BY HARRIET CHIKANDIWA/ OBERT SIAMILANDU/ AMOS BATISAYI
OPPOSITION Citizens Coalition for Change (CCC) was on cloud nine yesterday after thumping the ruling Zanu PF party in weekend council by-elections, prompting it to declare that this was a harbinger for the 2023 elections.
“We won both by-elections emphatically. Thank you polling agents for defending the vote,” CCC spokesperson Fadzayi Mahere tweeted yesterday
“The Citizens’ by-election victories are a sign of what’s to come in 2023. We are sharpening our tools to ensure we win all of Zimbabwe for change. Our Mugwazo campaign is bearing fruit in rural areas, where we are winning despite attempts to rig! We are going to win BIG in 2023!” she added.
CCC beat Zanu PF in Kariba’s ward 5, where its candidate Tonderai Chikwati garnered 303 votes against Kudakwashe Mafusire’s 175 votes.
In Chipinge ward 16, it was, however, a close call after CCC’s
Raphias Sithole garnered 1 291 votes against Zanu PF candidate Gladys Muposhi’s 1 205 votes.
A few days before the by-election, Zanu PF donated textbooks to Mahombekombe Primary School in a move viewed by the opposition as a ploy to buy votes.
Despite the by-election victories, CCC alleged intimidation and vote buying, with Mahere saying: “The biggest concern we had was the abuse of assisted voter’s procedure. Zanu PF was intimidating voters. They were also asking voters to take pictures of voting slips and telling them that if they do not vote for Zanu PF there will be consequences. Such voter intimidation is unconstitutional.
“Vote secrecy is a key pillar of ensuring a free and fair elections. This is why our main electoral reform demands security of the vote and the voter. We urge our supporters not to be intimidated. We have polling agents on the ground who are taking active steps to defend the vote and ensure formal reports are made to Zimbabwe Electoral Commission (Zec) to stop such manipulation from taking place. Our polling agents made a formal complaint to Zec and police officers stepped in to remove Zanu PF activists from the surroundings of the polling stations,” Mahere posted on her Twitter handle.
Zec chief elections officer Utoile Silaigwana, however, dismissed the rigging claims.
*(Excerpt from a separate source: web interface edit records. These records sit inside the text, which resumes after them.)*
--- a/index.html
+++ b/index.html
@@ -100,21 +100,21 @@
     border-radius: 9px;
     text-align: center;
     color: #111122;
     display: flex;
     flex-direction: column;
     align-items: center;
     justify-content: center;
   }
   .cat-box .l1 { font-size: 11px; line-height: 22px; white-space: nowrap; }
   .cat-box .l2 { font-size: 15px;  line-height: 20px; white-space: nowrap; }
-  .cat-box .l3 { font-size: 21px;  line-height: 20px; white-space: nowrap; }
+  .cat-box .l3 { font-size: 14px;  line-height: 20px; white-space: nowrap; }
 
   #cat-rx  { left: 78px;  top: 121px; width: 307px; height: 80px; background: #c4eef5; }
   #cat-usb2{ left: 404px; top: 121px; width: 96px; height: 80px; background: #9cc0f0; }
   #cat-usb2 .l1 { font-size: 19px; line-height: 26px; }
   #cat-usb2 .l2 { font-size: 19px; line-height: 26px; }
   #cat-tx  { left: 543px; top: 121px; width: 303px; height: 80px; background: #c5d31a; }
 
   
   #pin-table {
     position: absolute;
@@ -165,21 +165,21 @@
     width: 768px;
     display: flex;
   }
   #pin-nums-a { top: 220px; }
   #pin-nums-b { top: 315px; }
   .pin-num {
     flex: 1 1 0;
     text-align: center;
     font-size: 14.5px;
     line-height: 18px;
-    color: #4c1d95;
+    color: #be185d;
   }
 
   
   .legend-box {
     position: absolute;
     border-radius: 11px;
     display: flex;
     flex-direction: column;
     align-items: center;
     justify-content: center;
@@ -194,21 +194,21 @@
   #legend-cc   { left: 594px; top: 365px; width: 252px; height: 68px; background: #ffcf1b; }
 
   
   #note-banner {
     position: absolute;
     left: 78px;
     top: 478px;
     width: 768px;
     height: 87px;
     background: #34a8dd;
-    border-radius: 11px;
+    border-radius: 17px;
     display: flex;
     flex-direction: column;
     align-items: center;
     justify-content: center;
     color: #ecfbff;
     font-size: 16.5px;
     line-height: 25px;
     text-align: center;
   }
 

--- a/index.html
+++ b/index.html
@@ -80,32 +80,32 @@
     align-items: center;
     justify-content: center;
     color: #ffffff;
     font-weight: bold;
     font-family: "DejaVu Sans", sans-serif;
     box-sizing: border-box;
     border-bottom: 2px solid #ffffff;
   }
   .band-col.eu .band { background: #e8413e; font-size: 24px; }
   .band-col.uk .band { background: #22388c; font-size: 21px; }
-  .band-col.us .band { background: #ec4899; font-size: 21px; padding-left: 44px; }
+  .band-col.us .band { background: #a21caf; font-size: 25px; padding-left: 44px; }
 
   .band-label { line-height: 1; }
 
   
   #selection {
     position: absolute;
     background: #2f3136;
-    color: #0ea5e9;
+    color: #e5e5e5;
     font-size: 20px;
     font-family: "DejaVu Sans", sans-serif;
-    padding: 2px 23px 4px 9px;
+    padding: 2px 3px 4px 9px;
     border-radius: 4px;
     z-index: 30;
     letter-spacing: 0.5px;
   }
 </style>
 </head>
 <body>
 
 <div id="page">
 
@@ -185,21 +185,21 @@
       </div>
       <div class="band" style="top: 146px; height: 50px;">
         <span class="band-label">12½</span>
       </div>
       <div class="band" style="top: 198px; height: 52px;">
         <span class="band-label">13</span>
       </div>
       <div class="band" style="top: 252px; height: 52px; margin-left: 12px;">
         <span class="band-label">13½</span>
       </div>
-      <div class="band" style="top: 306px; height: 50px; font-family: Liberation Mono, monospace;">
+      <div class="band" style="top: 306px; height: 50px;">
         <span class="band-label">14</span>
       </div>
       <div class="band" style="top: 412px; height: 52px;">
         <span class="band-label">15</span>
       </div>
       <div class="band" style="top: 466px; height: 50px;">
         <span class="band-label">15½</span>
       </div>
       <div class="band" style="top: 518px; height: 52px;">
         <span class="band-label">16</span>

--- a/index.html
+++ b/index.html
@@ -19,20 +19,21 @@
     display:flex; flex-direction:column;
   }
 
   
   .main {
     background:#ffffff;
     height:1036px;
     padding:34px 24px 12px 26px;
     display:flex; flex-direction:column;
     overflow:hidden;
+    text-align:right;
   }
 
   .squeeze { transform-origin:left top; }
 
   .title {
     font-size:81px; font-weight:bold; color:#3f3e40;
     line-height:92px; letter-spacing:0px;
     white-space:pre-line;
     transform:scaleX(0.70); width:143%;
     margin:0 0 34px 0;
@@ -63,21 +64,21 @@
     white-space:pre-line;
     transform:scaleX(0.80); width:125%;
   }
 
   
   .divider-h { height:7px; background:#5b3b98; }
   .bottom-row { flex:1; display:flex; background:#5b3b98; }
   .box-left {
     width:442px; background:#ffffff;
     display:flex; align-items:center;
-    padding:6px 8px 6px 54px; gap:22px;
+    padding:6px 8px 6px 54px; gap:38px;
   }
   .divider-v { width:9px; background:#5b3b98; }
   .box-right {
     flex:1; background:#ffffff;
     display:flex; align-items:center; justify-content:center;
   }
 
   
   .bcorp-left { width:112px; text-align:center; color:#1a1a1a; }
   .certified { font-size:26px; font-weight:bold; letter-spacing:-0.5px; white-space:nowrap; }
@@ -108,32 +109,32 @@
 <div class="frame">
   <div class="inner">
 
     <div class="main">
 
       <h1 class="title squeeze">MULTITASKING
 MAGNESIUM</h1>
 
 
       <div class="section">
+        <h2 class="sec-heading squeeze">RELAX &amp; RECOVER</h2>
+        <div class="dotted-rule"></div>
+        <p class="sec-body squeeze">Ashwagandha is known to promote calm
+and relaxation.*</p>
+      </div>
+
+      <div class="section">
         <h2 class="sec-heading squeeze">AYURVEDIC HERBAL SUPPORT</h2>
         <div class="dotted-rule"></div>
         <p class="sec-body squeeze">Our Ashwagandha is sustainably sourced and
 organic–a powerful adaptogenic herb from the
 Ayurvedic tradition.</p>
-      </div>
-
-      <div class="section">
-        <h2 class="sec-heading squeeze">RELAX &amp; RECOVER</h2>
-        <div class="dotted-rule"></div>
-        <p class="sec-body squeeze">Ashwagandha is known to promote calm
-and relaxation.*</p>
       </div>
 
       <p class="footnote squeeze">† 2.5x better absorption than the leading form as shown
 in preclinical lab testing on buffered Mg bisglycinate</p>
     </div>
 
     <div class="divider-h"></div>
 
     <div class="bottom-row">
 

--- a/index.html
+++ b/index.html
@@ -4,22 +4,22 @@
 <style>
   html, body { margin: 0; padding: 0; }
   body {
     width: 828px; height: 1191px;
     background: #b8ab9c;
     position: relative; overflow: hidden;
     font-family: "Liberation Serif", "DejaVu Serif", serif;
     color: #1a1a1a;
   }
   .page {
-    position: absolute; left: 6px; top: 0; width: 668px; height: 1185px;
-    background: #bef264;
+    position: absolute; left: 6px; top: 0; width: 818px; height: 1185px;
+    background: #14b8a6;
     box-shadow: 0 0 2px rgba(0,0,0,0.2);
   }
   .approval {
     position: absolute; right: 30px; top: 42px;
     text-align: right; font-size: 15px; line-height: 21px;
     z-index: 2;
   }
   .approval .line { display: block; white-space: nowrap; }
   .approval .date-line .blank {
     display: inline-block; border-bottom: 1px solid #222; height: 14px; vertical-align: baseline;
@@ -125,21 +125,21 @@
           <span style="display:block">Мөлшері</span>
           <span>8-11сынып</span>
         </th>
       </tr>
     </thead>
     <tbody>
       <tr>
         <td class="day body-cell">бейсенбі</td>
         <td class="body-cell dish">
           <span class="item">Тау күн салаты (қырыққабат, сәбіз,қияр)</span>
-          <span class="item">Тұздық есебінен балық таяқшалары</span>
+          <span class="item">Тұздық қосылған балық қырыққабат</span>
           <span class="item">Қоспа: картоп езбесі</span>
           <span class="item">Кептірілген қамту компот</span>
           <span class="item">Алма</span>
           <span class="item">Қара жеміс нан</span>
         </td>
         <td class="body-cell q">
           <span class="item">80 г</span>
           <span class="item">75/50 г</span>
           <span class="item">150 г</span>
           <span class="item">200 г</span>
“Zec would like to inform the public that allegations of voters being forced to take pictures of their marked ballots at polling stations in ward 16 of Chipinge rural district council are false,” he said.
“The presiding officers are aware of provisions of the law in that regard. Section 57 of the Electoral Act (c)(ii) clearly states that the ballot must be marked secretly, while section 4(d) of the Fourth Schedule states that it is prohibited to reveal the identity of the candidate voted for.
“Section 25 of the electoral regulations of 2005 further states that no person shall, within the polling station, take any photograph while polling is in progress except with the permission of the constituency elections officer or take any photo of any person within a polling booth,” Silaigwana added.
In a related matter, former Movement for Democratic Change legislator for Gokwe-Kabuyuni, Costin Muguti, has jumped ship and is now seeking re-election under CCC ahead of the forthcoming by-elections slated for August 27, 2022.
The former MP contested and won the seat in 2008 after he garnered 7 234 votes against Zanu PF’s now late candidate Leonard Chikomba, who polled 7 156.
In 2013, Muguti lost the election to Chikomba.
Muguti filed his papers at the nomination court last Friday at the Gweru Magistrates Court.
Zanu PF’s Spencer Tshuma also successfully filed his nomination papers.
Zec Midlands provincial elections officer Dorcas Mpofu presided over the nomination process.
The seat fell vacant following the death of Chikomba on May 28, 2022, in a car accident 20km from his rural home along Gokwe-Chitekete Road.
He was coming from a Zanu PF provincial co-ordinating committee meeting in Gweru.